A single figure is required: the number of lines below in which the word "none" occurs.

━━━━━ Recorded data ━━━━━

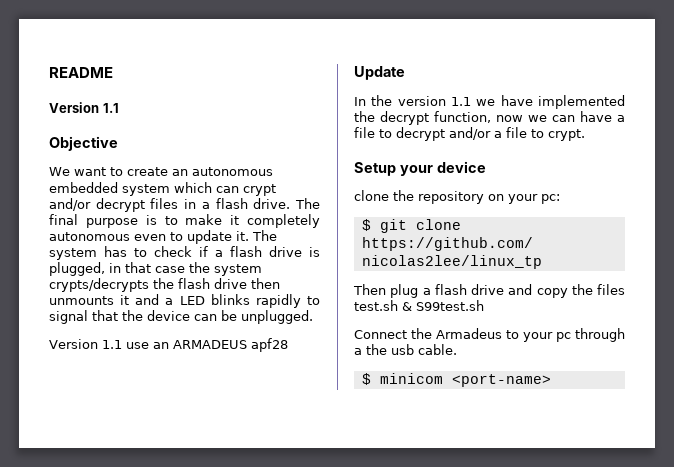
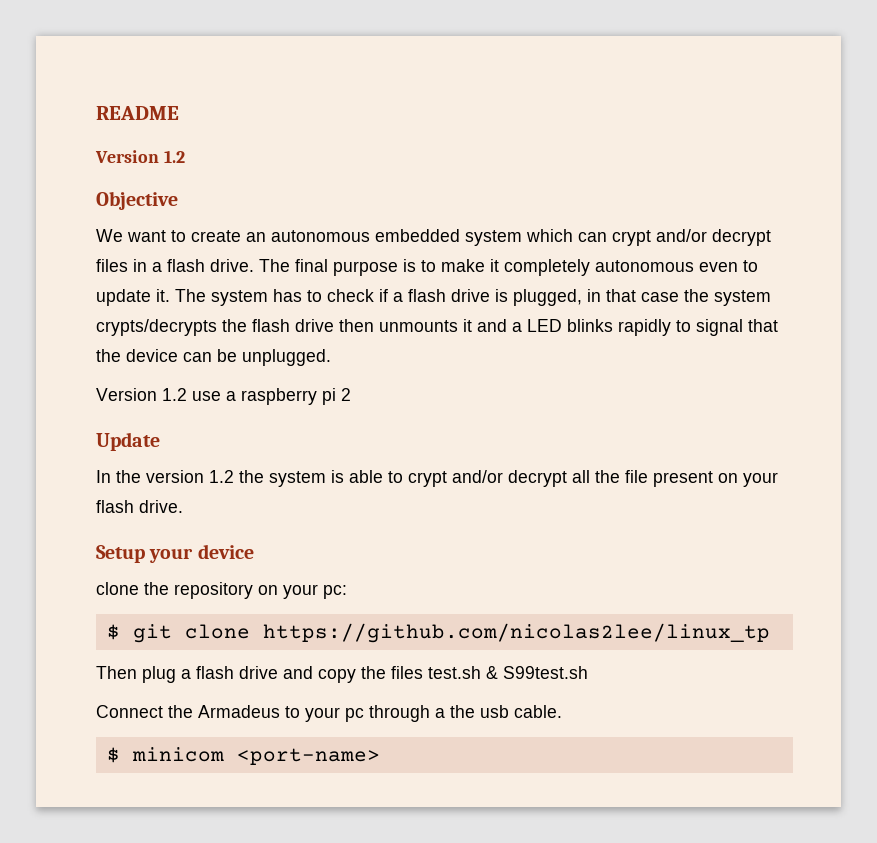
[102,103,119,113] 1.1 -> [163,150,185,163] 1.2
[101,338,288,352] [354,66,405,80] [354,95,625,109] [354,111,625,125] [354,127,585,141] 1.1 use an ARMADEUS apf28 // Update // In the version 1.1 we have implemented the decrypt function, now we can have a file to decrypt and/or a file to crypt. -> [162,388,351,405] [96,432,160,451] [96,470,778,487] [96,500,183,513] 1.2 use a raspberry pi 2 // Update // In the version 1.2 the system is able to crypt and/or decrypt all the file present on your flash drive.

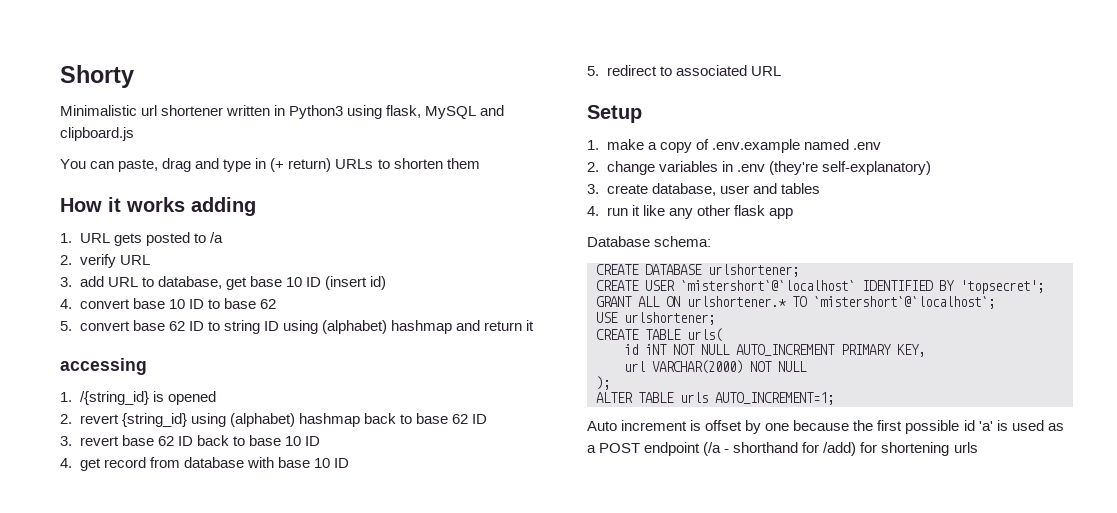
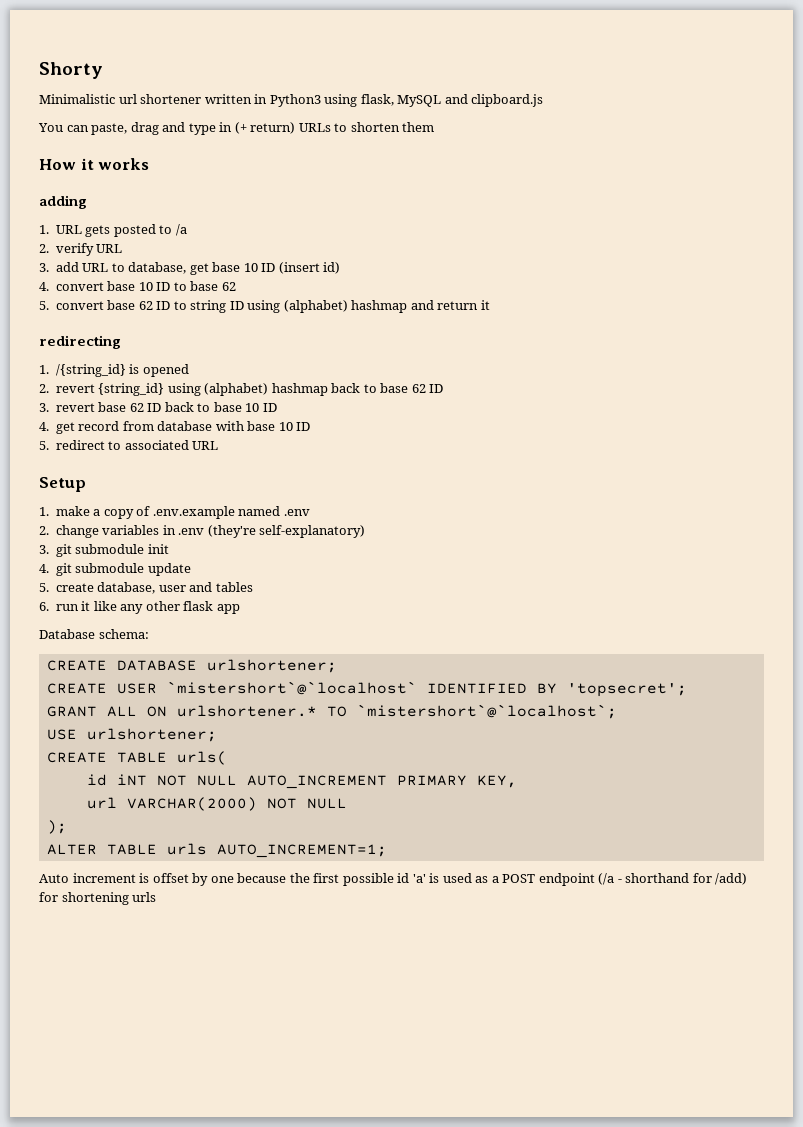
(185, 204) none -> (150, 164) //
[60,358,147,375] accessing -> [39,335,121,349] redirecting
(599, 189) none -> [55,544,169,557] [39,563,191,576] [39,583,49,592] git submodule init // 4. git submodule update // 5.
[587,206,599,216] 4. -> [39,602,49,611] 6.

━━━━━

Answer box = 2